## Records for this exercise
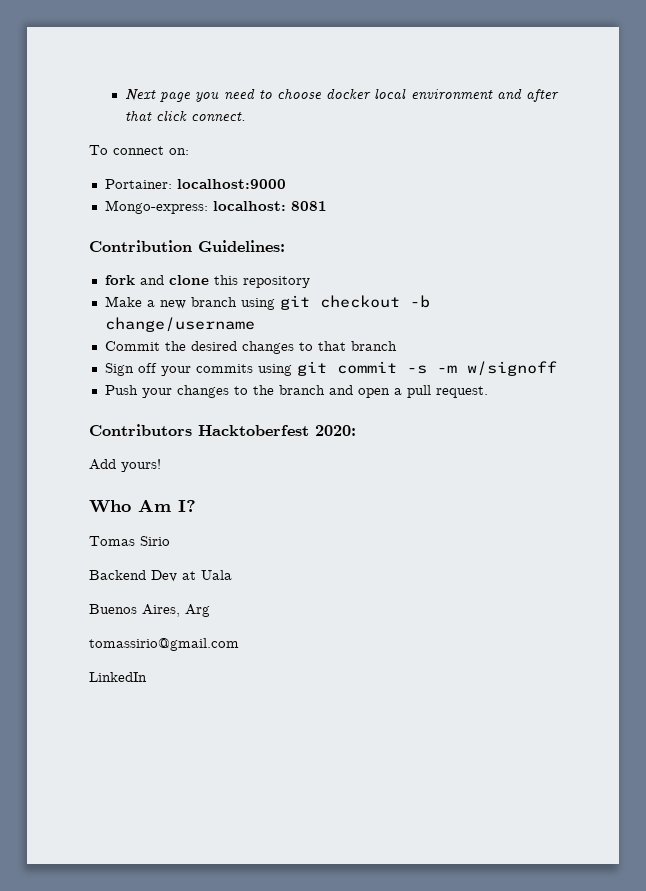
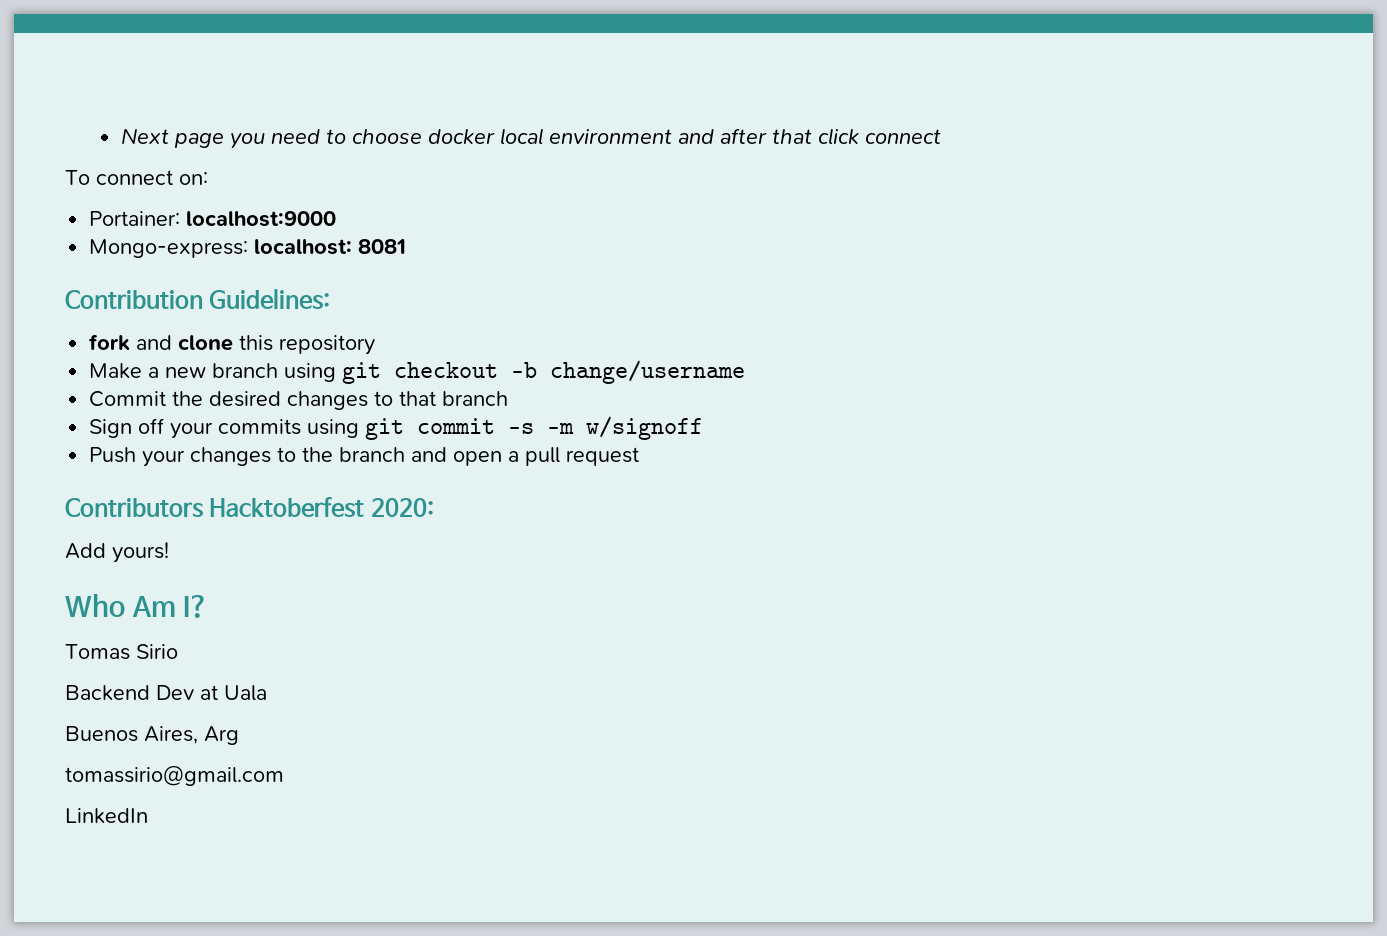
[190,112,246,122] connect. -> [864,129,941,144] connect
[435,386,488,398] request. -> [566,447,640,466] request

---

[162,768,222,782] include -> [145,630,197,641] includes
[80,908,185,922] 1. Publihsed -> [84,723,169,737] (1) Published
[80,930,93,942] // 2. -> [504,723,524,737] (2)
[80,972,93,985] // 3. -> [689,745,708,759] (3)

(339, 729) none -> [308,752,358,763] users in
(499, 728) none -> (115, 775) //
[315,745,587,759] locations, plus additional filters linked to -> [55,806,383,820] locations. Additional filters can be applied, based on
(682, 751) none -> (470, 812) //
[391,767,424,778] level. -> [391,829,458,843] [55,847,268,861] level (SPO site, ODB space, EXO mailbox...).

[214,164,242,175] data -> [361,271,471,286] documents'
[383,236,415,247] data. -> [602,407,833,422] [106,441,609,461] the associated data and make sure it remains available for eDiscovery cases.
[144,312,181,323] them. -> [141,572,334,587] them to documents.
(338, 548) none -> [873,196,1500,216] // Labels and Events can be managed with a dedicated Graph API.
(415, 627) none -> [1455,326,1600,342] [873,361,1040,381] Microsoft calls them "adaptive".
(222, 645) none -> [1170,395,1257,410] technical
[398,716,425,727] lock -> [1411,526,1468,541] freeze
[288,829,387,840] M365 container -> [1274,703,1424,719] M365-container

## Exercise objective
Gather each line in the entries above where the string "data" is found.

## Result of this task
[214,164,242,175] data -> [361,271,471,286] documents'
[383,236,415,247] data. -> [602,407,833,422] [106,441,609,461] the associated data and make sure it remains available for eDiscovery cases.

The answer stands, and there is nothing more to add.